The late Donald Graves, widely regarded as the father of the writing process approach to teaching writing and one of the foremost experts in the field, heavily encouraged teachers to do their own writing. In an interview with Scholastic Instructor, he was asked to choose the one, most important thing writing teachers should do. His response:
Write yourself. Invite children to do something you’re already doing. If you’re not doing it, Hey, the kids say, I can’t wait to grow up and not have to write, like you. They know. And for the short term and the long term, you’ll be doing yourself a favor by writing. All of us need it as a survival tool in a very complex world. The wonderful thing about writing is that it separates the meaningless and the trivial from what is really important. So we need it for ourselves and then we need to invite children to do what we’re doing. You can’t ask someone to sing a duet with you until you know the tune yourself.
At Two Writing Teachers, teacher writing is supported and promoted each Tuesday and all month long in March with the Slice of Life Story Challenge. Teachers and students from all over the world come to Two Writing Teachers to share their stories, small moments, or segments of a day in their lives. Writers, or Slicers, as they have come to be known, respond to each other with encouraging comments and warm support. This post is my Slice of Life story for today. I welcome others to click here to find out how to join the challenge. Whether you are a teacher of writing or have a different profession entirely, writing is a sure way to uncover truths you didn’t know existed.
A Walk in the Park
I am out walking in the park with my three week old son and talking to my father. My father is telling me that he is planning to downsize his business. For nearly forty years, he has run a music store, mainly selling and repairing pianos, and also selling guitars, sheet music, and offering music lessons. His business has become a pillar of the town in Indiana where my parents live. When people from the town meet me, they say, “Anna Gratz, as in, Gratz Piano?” Somehow, this small, niche business has managed to thrive, even though every chain store imaginable has gone up around it and most other small businesses were forced to close their doors long ago. My father raised five children on this business, sent all of us to college and gave us enough of a head start that we all have the luxury of choosing our own paths, but not so much of a head start that we don’t know how to work hard.
So now, my father is telling me he is planning to downsize so that he can be freed up to try new things in the next phase of his life. He wants to be able to spend more time in warm weather, to be able to visit his first grandchild more often.
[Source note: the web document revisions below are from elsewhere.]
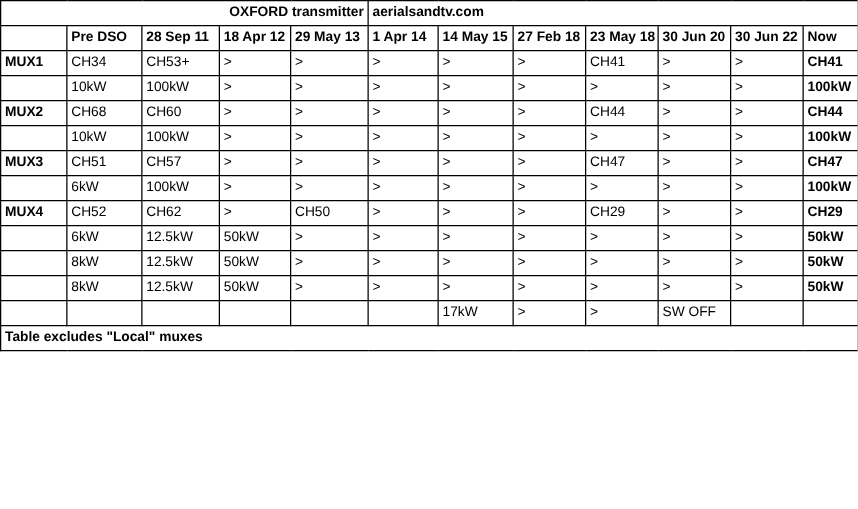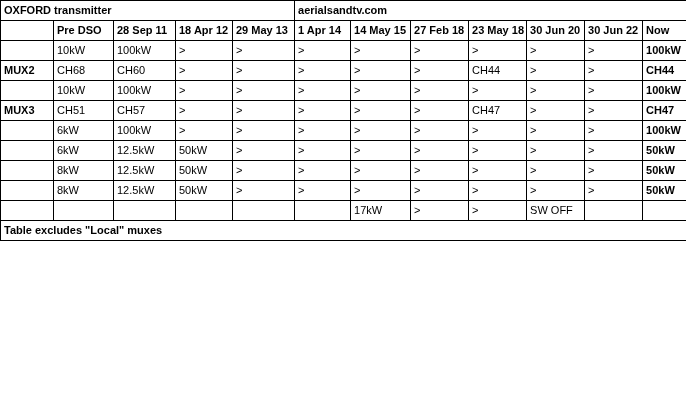--- a/index.html
+++ b/index.html
@@ -33,7 +33,7 @@
     border: 1px solid #000000;
     font-weight: bold;
   }
-  .title-left { text-align: left; font-weight: bold; }
+  .title-left { text-align: right; font-weight: bold; }
   .title-right { font-weight: bold; }
   .hdr td {
     text-align: left;

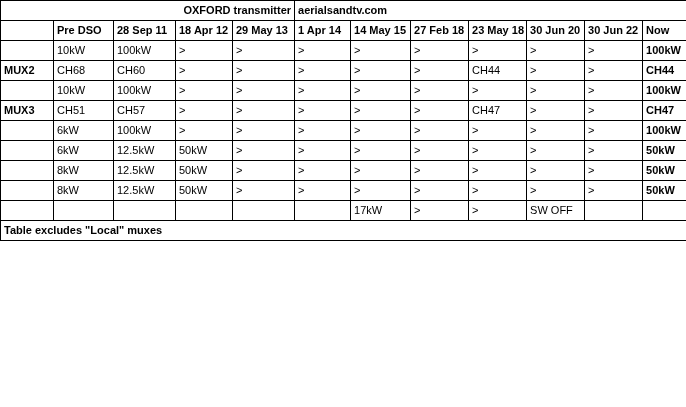--- a/index.html
+++ b/index.html
@@ -92,6 +92,20 @@
   </tr>
 
   <tr>
+    <td class="muxname">MUX1</td>
+    <td class="l">CH34</td>
+    <td class="l">CH53+</td>
+    <td class="l">&gt;</td>
+    <td class="l">&gt;</td>
+    <td class="l">&gt;</td>
+    <td class="l">&gt;</td>
+    <td class="l">&gt;</td>
+    <td class="l">CH41</td>
+    <td class="l">&gt;</td>
+    <td class="l">&gt;</td>
+    <td class="l bold">CH41</td>
+  </tr>
+  <tr>
     <td class="muxname"></td>
     <td class="l">10kW</td>
     <td class="l">100kW</td>

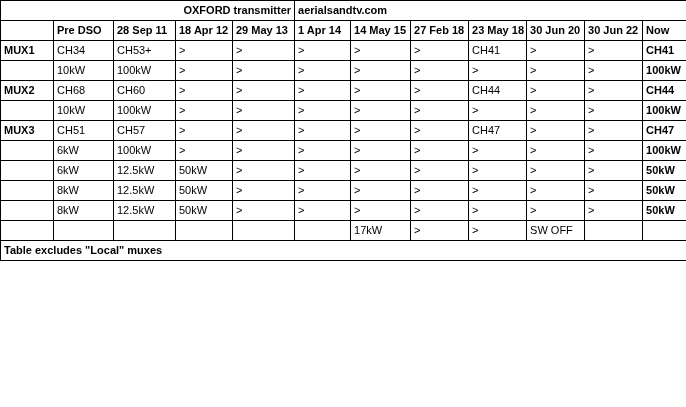--- a/index.html
+++ b/index.html
@@ -179,6 +179,20 @@
   </tr>
 
   <tr>
+    <td class="muxname">MUX4</td>
+    <td class="l">CH52</td>
+    <td class="l">CH62</td>
+    <td class="l">&gt;</td>
+    <td class="l">CH50</td>
+    <td class="l">&gt;</td>
+    <td class="l">&gt;</td>
+    <td class="l">&gt;</td>
+    <td class="l">CH29</td>
+    <td class="l">&gt;</td>
+    <td class="l">&gt;</td>
+    <td class="l bold">CH29</td>
+  </tr>
+  <tr>
     <td class="muxname"></td>
     <td class="l">6kW</td>
     <td class="l">12.5kW</td>

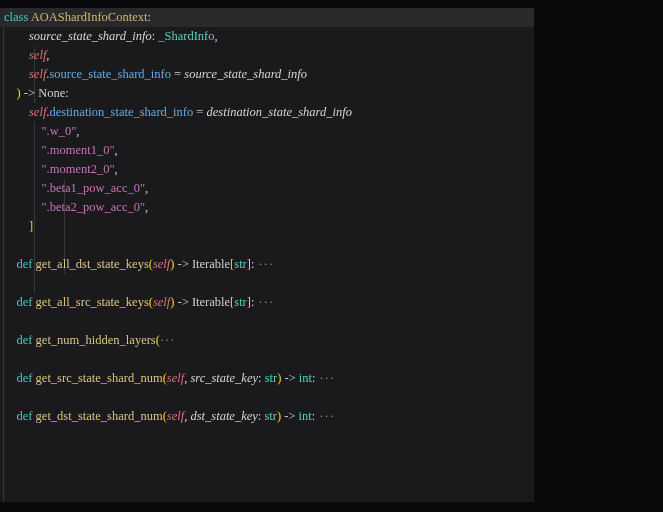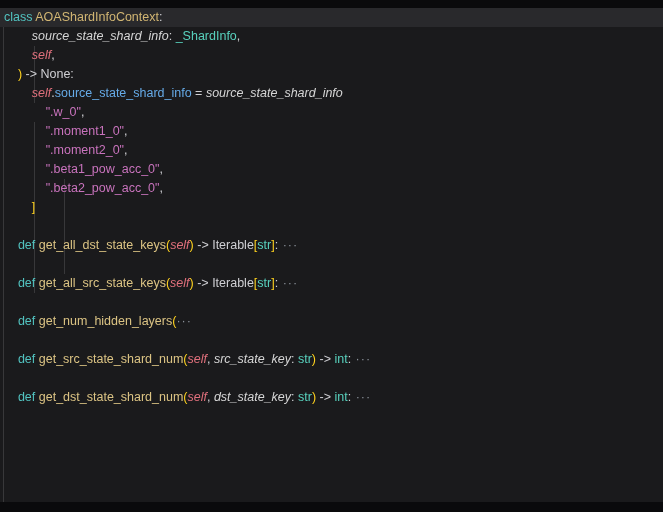--- a/index.html
+++ b/index.html
@@ -5,10 +5,10 @@
   html,body{margin:0;padding:0;background:#0a0a0c;}
   .screen{
     position:relative;
-    width:663px;height:512px;
+    width:534px;height:512px;
     background:#0a0a0c;
     overflow:hidden;
-    font-family:Liberation Sans, sans-serif;
+    font-family:Liberation Serif, serif;
     font-size:12.5px;
   }
   .editor{

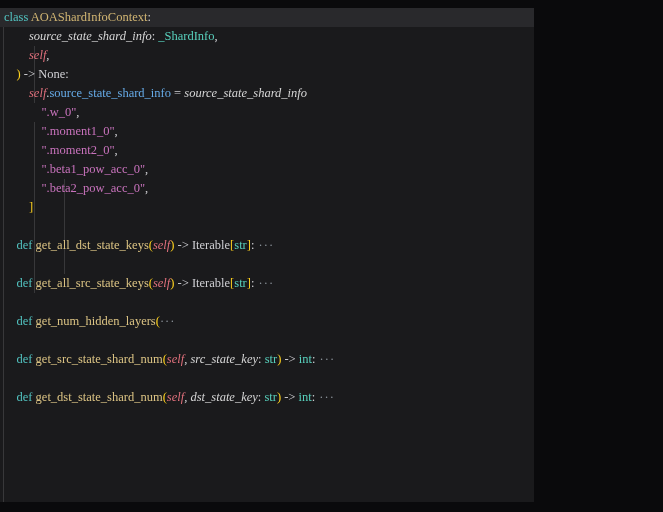--- a/index.html
+++ b/index.html
@@ -67,8 +67,8 @@
         <div class="line"><span class="tok-kw">class</span><span class="tok-wht"> </span><span class="tok-cls">AOAShardInfoContext</span><span class="tok-wht">:</span></div>
         <div class="line"><span class="tok-wht">        </span><span class="tok-prm">source_state_shard_info</span><span class="tok-wht">: </span><span class="tok-typ">_ShardInfo</span><span class="tok-wht">,</span></div>
         <div class="line"><span class="tok-wht">        </span><span class="tok-slf">self</span><span class="tok-wht">,</span></div>
+        <div class="line"><span class="tok-wht">        </span><span class="tok-slf">self</span><span class="tok-wht">.</span><span class="tok-prop">source_state_shard_info</span><span class="tok-wht"> = </span><span class="tok-prm">source_state_shard_info</span></div>
         <div class="line"><span class="tok-wht">    </span><span class="tok-brk">)</span><span class="tok-wht"> -&gt; None:</span></div>
-        <div class="line"><span class="tok-wht">        </span><span class="tok-slf">self</span><span class="tok-wht">.</span><span class="tok-prop">source_state_shard_info</span><span class="tok-wht"> = </span><span class="tok-prm">source_state_shard_info</span></div>
         <div class="line"><span class="tok-wht">            </span><span class="tok-str">".w_0"</span><span class="tok-wht">,</span></div>
         <div class="line"><span class="tok-wht">            </span><span class="tok-str">".moment1_0"</span><span class="tok-wht">,</span></div>
         <div class="line"><span class="tok-wht">            </span><span class="tok-str">".moment2_0"</span><span class="tok-wht">,</span></div>

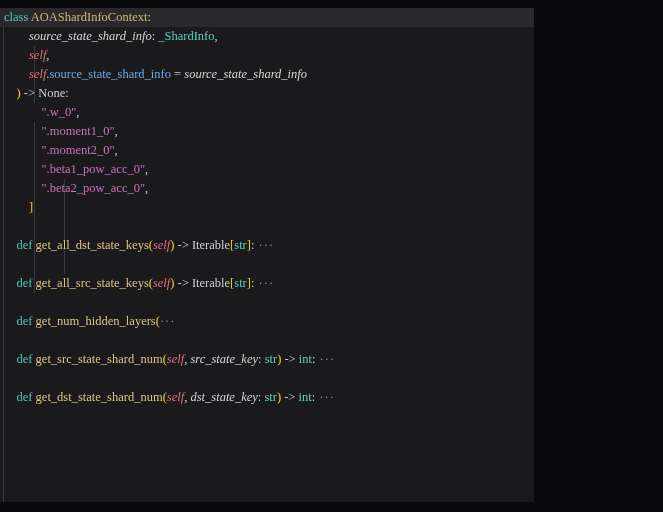--- a/index.html
+++ b/index.html
@@ -69,6 +69,7 @@
         <div class="line"><span class="tok-wht">        </span><span class="tok-slf">self</span><span class="tok-wht">,</span></div>
         <div class="line"><span class="tok-wht">        </span><span class="tok-slf">self</span><span class="tok-wht">.</span><span class="tok-prop">source_state_shard_info</span><span class="tok-wht"> = </span><span class="tok-prm">source_state_shard_info</span></div>
         <div class="line"><span class="tok-wht">    </span><span class="tok-brk">)</span><span class="tok-wht"> -&gt; None:</span></div>
+        <div class="line"><span class="tok-wht">        </span><span class="tok-slf">self</span><span class="tok-wht">.</span><span class="tok-prop">destination_state_shard_info</span><span class="tok-wht"> = </span><span class="tok-prm">destination_state_shard_info</span></div>
         <div class="line"><span class="tok-wht">            </span><span class="tok-str">".w_0"</span><span class="tok-wht">,</span></div>
         <div class="line"><span class="tok-wht">            </span><span class="tok-str">".moment1_0"</span><span class="tok-wht">,</span></div>
         <div class="line"><span class="tok-wht">            </span><span class="tok-str">".moment2_0"</span><span class="tok-wht">,</span></div>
He tells me that life is all about change, and that in order to survive, we have to be willing to change. I look down at my son, whose face seems to become rounder each time I pick him up from a sleep, whose miraculous transformation from a dot inside my body to a breathing, separate human being is the epitome of change.
And I have changed. I am no longer the kind of person who walks in the park without a heart that is filled up to the point of bursting by her child. I am also no longer the child. I am the parent. But of course, I am also the child. My father, who was recently informed that his cancer has returned, but who is brave enough to continue to look forward, is still my hero. I hang up the phone and tuck Thomas’s blanket closer around him. I hope that I can be as good a parent as my father, the kind of parent who accepts that change is the way forward, and who adapts to the new with grace and courage.